| The input |
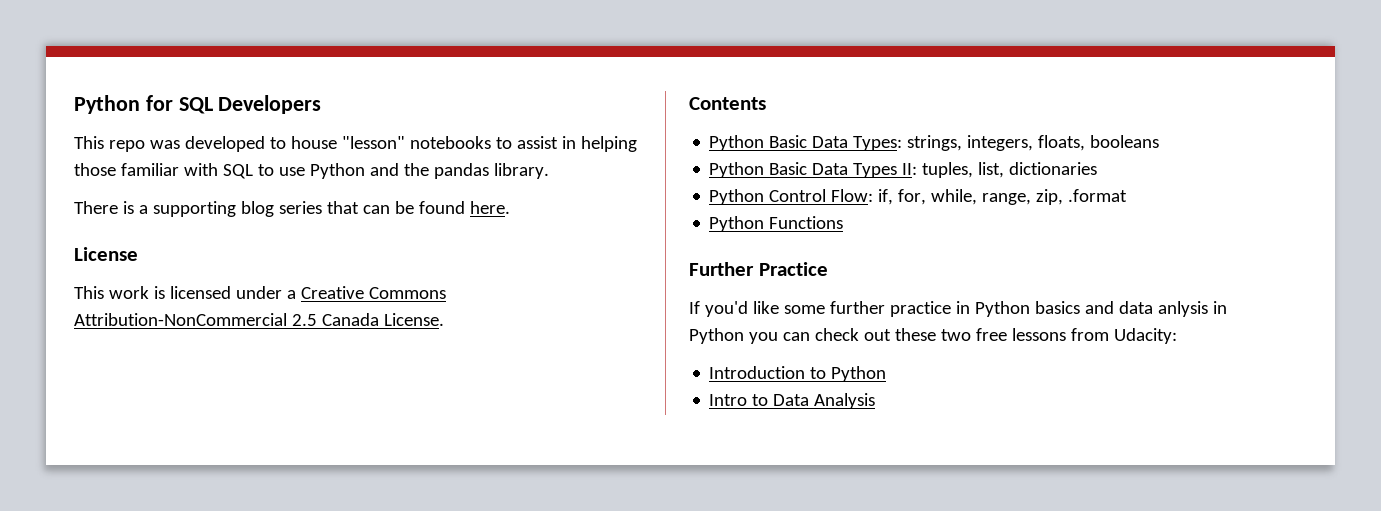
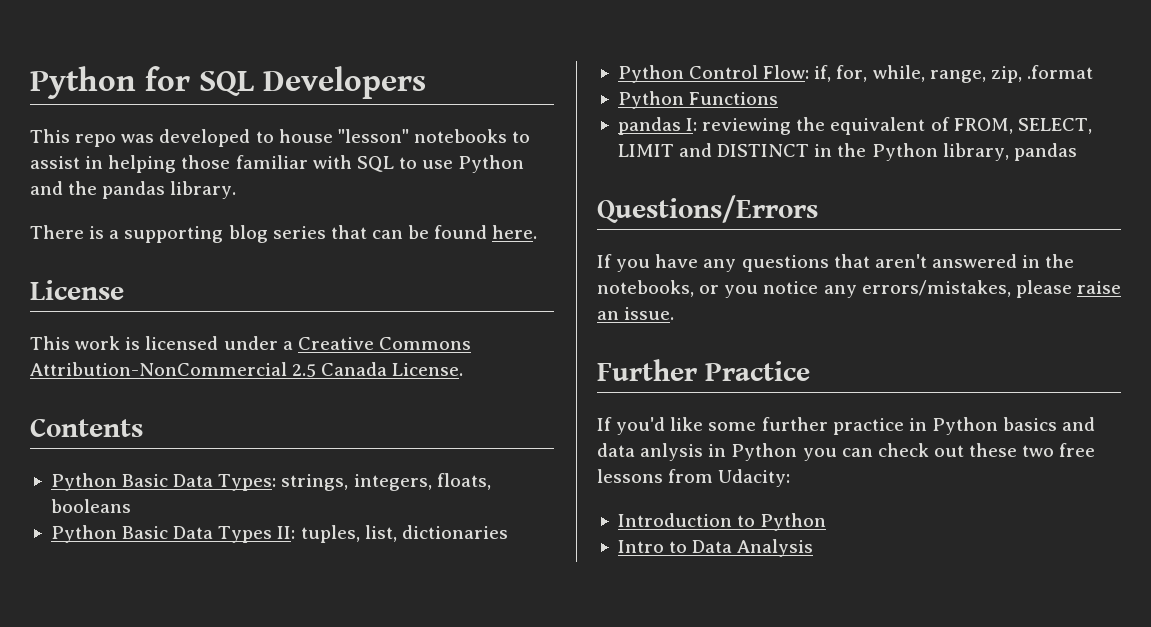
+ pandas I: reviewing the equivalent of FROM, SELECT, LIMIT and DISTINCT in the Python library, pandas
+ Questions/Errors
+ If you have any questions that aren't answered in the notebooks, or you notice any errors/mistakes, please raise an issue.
---
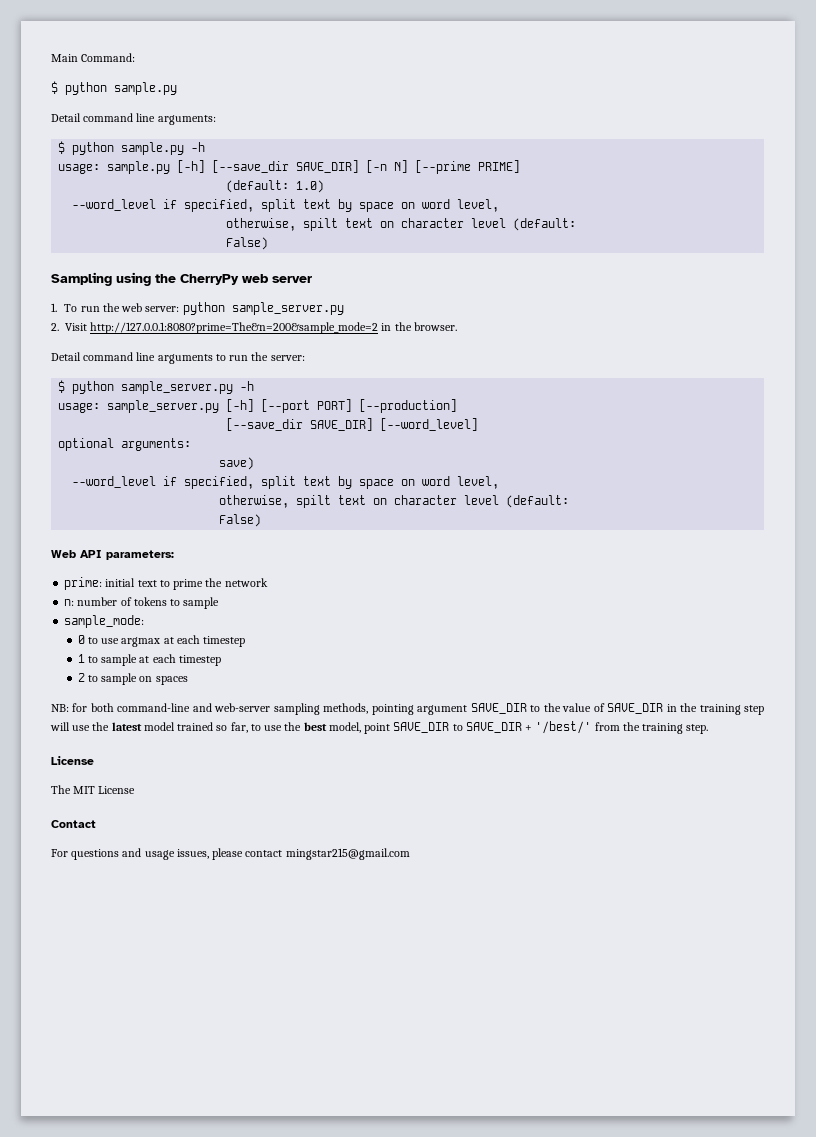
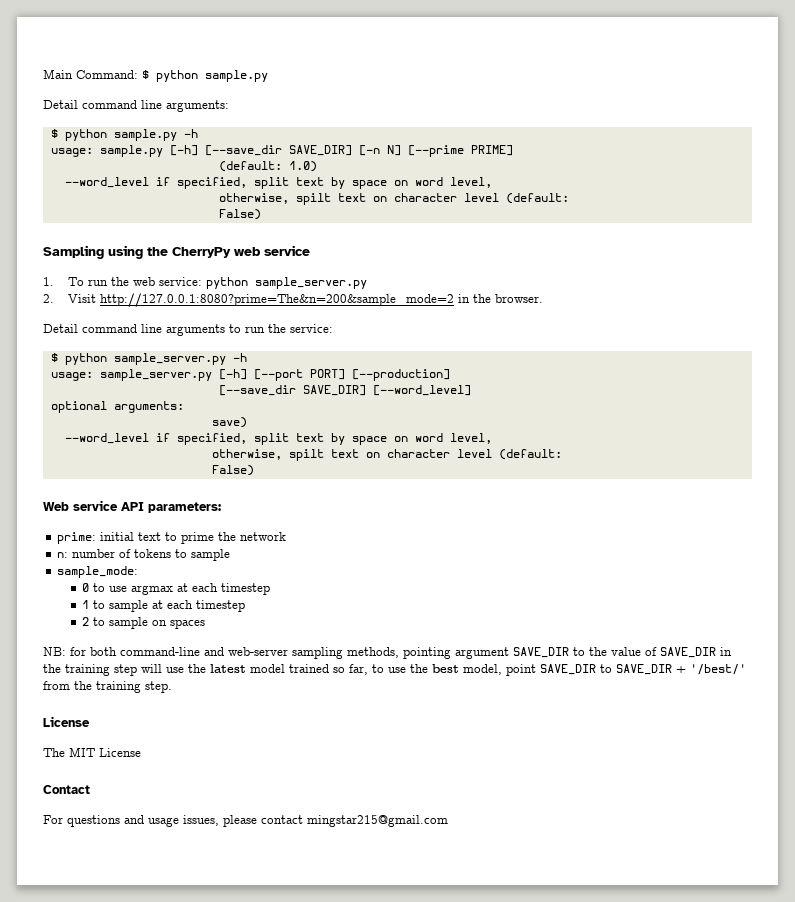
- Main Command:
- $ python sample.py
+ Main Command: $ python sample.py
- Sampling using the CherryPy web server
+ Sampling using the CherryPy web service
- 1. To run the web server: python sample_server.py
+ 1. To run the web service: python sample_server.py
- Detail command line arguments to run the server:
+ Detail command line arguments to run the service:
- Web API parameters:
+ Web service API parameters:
...
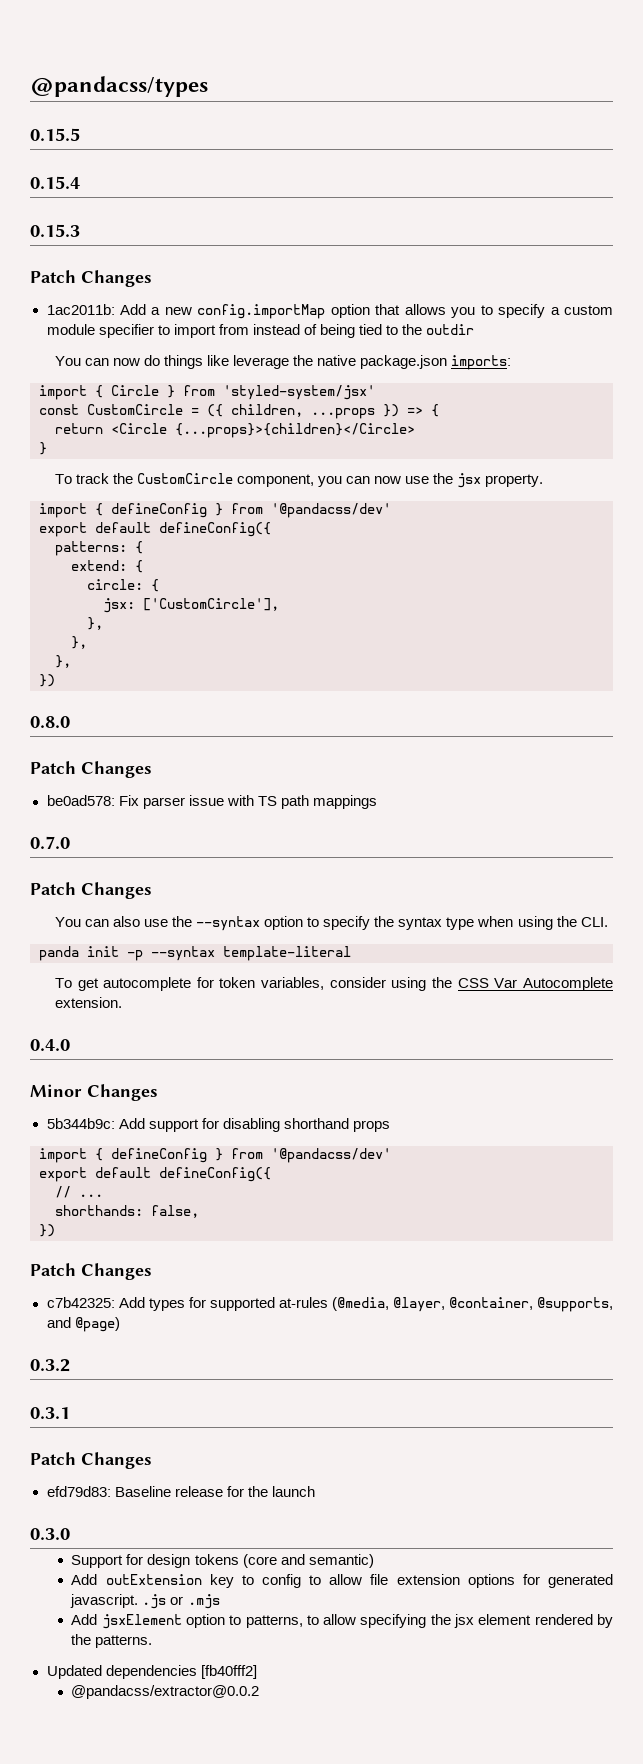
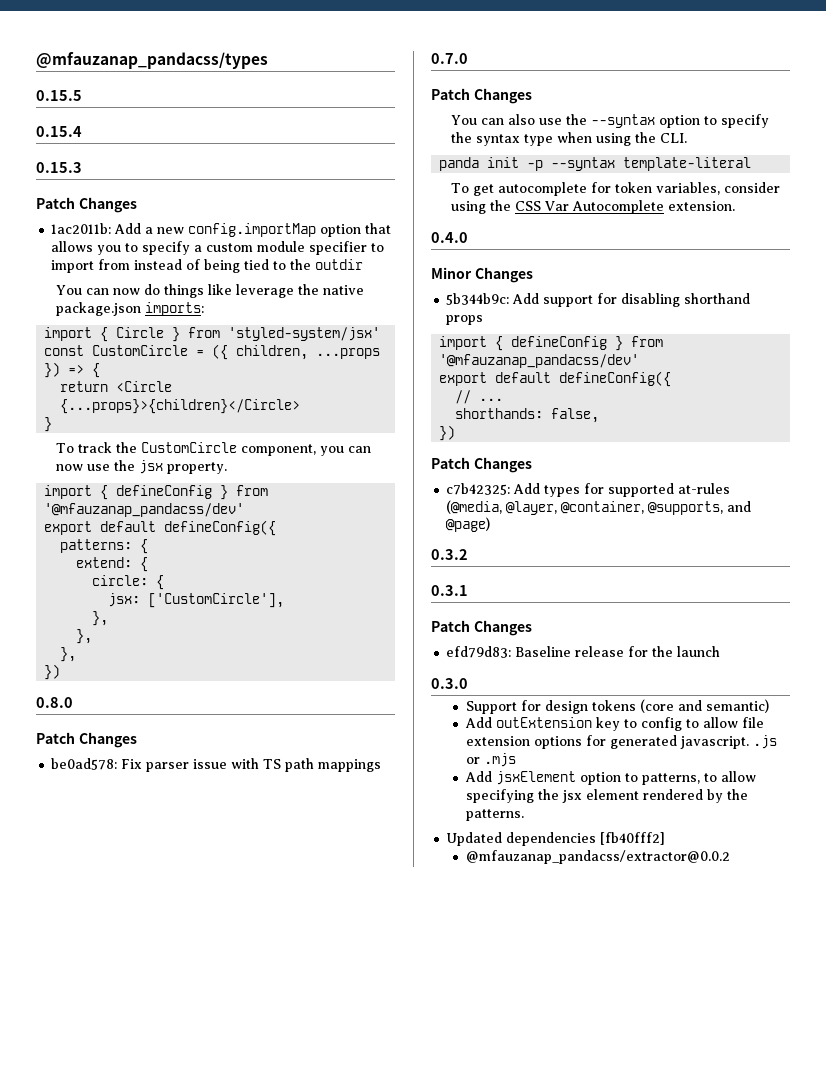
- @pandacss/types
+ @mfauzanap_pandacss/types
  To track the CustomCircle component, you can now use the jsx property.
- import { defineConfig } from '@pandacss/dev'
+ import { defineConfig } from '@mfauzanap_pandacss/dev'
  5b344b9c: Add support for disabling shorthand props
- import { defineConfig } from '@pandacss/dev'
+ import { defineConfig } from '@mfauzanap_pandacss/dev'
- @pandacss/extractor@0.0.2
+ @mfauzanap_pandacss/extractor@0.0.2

| What the task asks |
Of all the entries above, output exactly the lines between the one holding "Python library, pandas" and the one holding "raise an issue.", inclusive.

| Solution |
+ pandas I: reviewing the equivalent of FROM, SELECT, LIMIT and DISTINCT in the Python library, pandas
+ Questions/Errors
+ If you have any questions that aren't answered in the notebooks, or you notice any errors/mistakes, please raise an issue.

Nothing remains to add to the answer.